**YOUR GOAL**
Beginning with the line that contains "text: 企业可以洞察用户需求和偏好，消费者实际购买价格 ->", restate each line below through the final one exactly, and exclude the pictures.
··· RECORDS FOR THIS EXERCISE
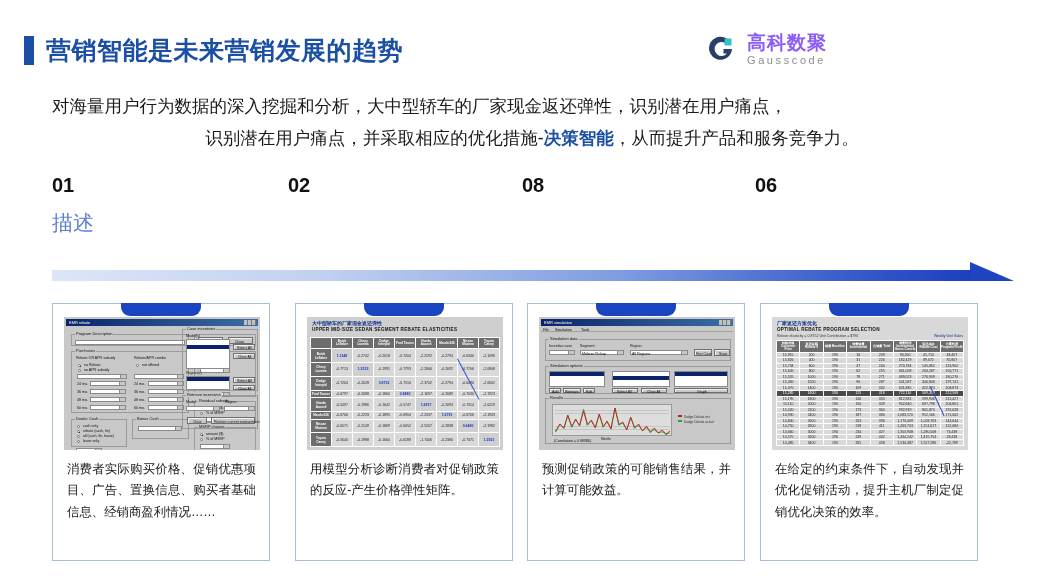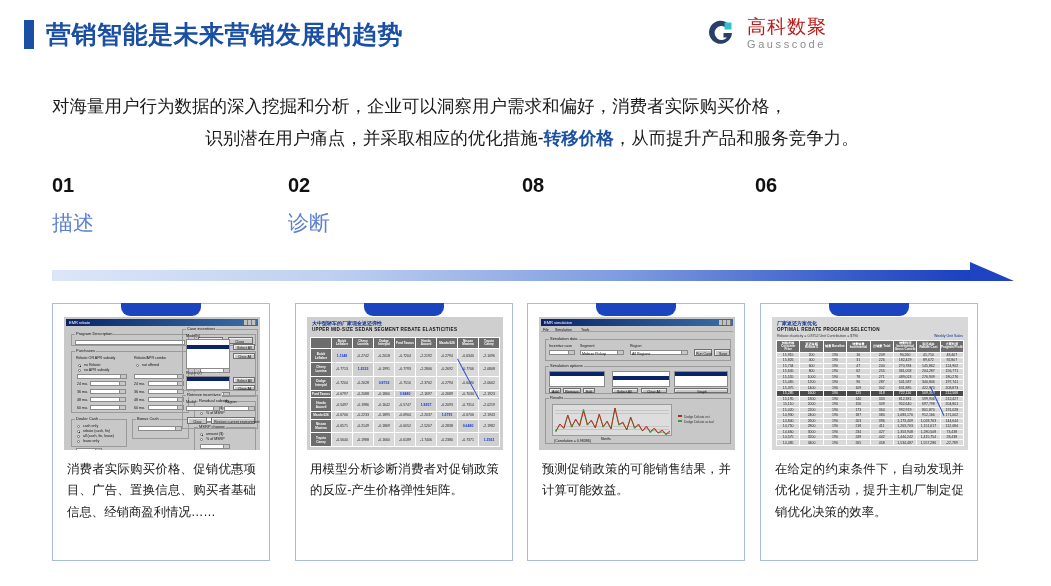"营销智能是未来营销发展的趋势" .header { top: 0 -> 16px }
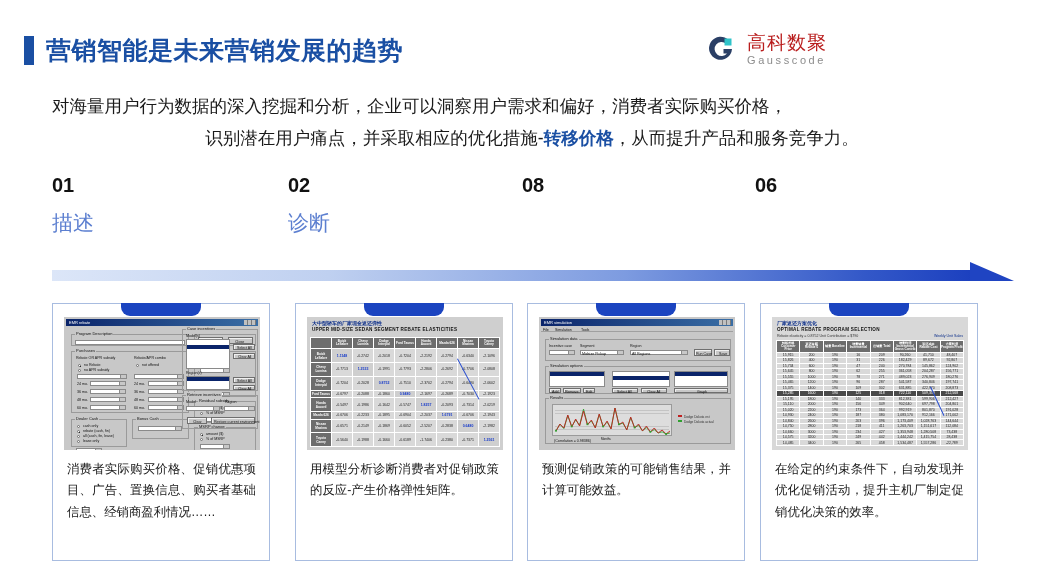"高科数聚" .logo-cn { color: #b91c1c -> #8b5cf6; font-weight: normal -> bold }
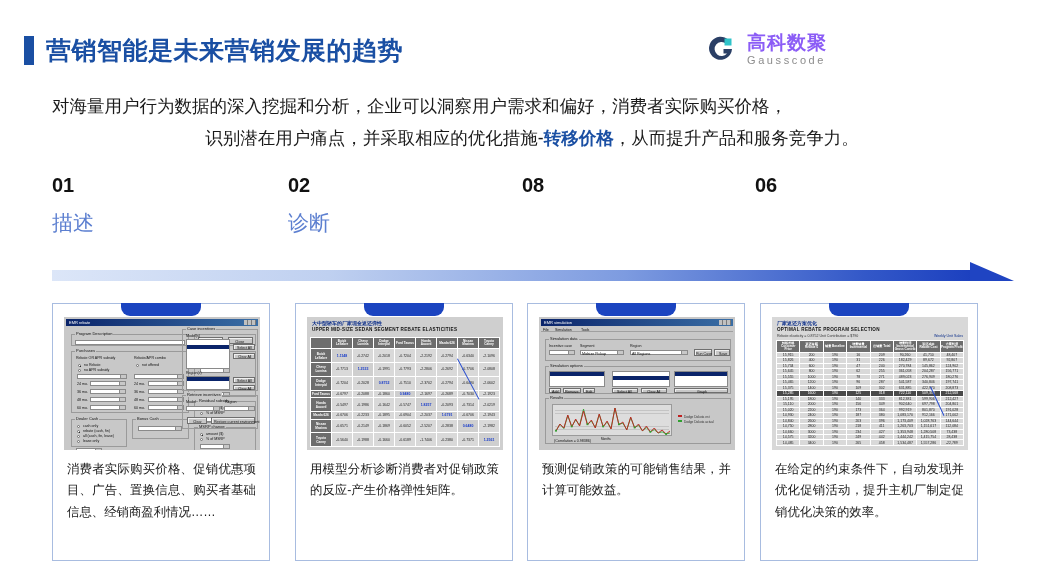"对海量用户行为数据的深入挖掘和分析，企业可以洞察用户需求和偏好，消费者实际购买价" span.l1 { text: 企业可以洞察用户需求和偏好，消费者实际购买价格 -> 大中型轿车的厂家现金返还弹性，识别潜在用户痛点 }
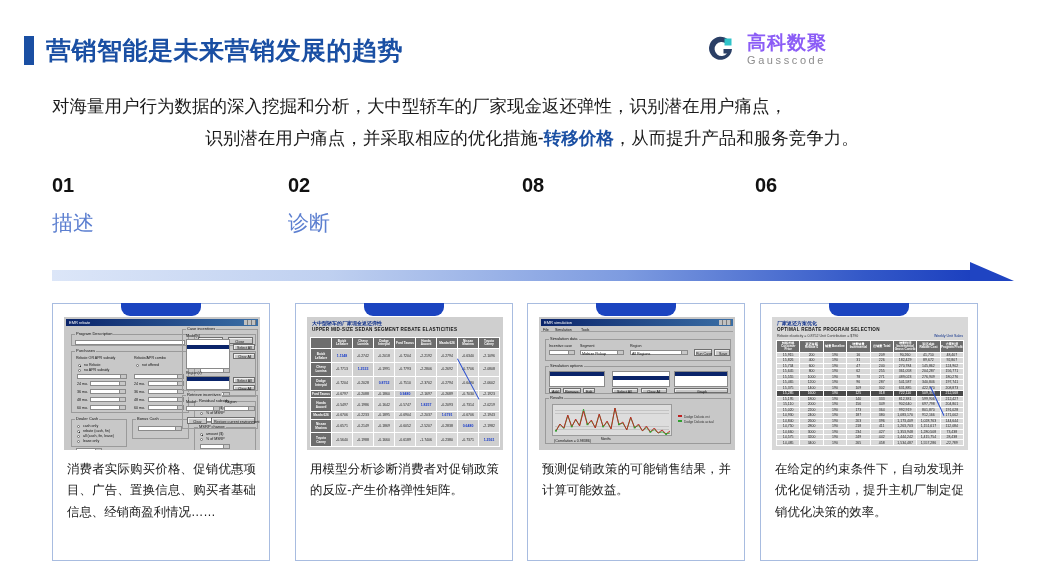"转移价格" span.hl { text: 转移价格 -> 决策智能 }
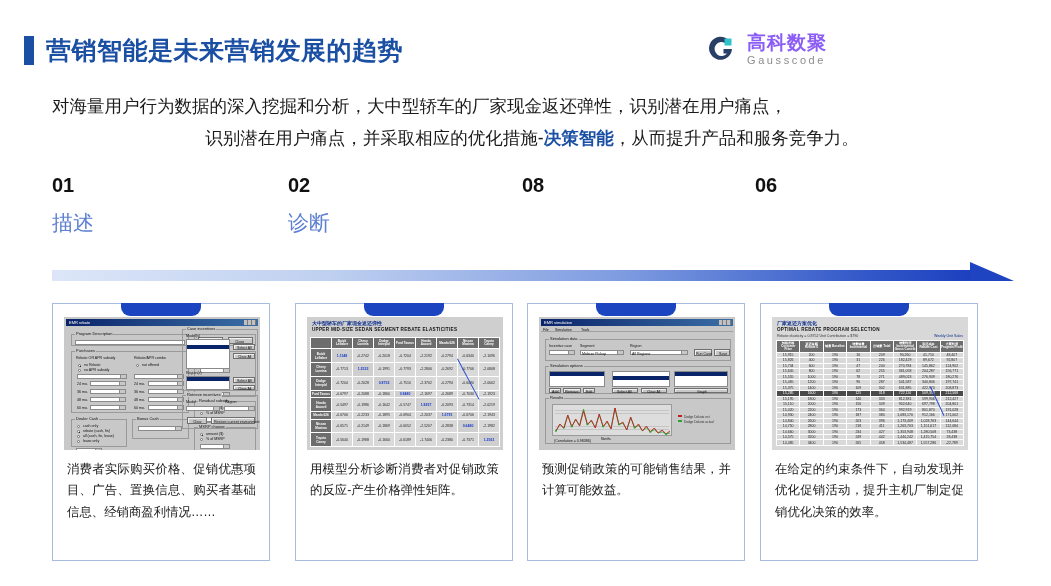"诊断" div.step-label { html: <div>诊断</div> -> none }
······
**ANSWER BOX**
"对海量用户行为数据的深入挖掘和分析，企业可以洞察用户需求和偏好，消费者实际购买价" span.l1 { text: 企业可以洞察用户需求和偏好，消费者实际购买价格 -> 大中型轿车的厂家现金返还弹性，识别潜在用户痛点 }
"转移价格" span.hl { text: 转移价格 -> 决策智能 }
"诊断" div.step-label { html: <div>诊断</div> -> none }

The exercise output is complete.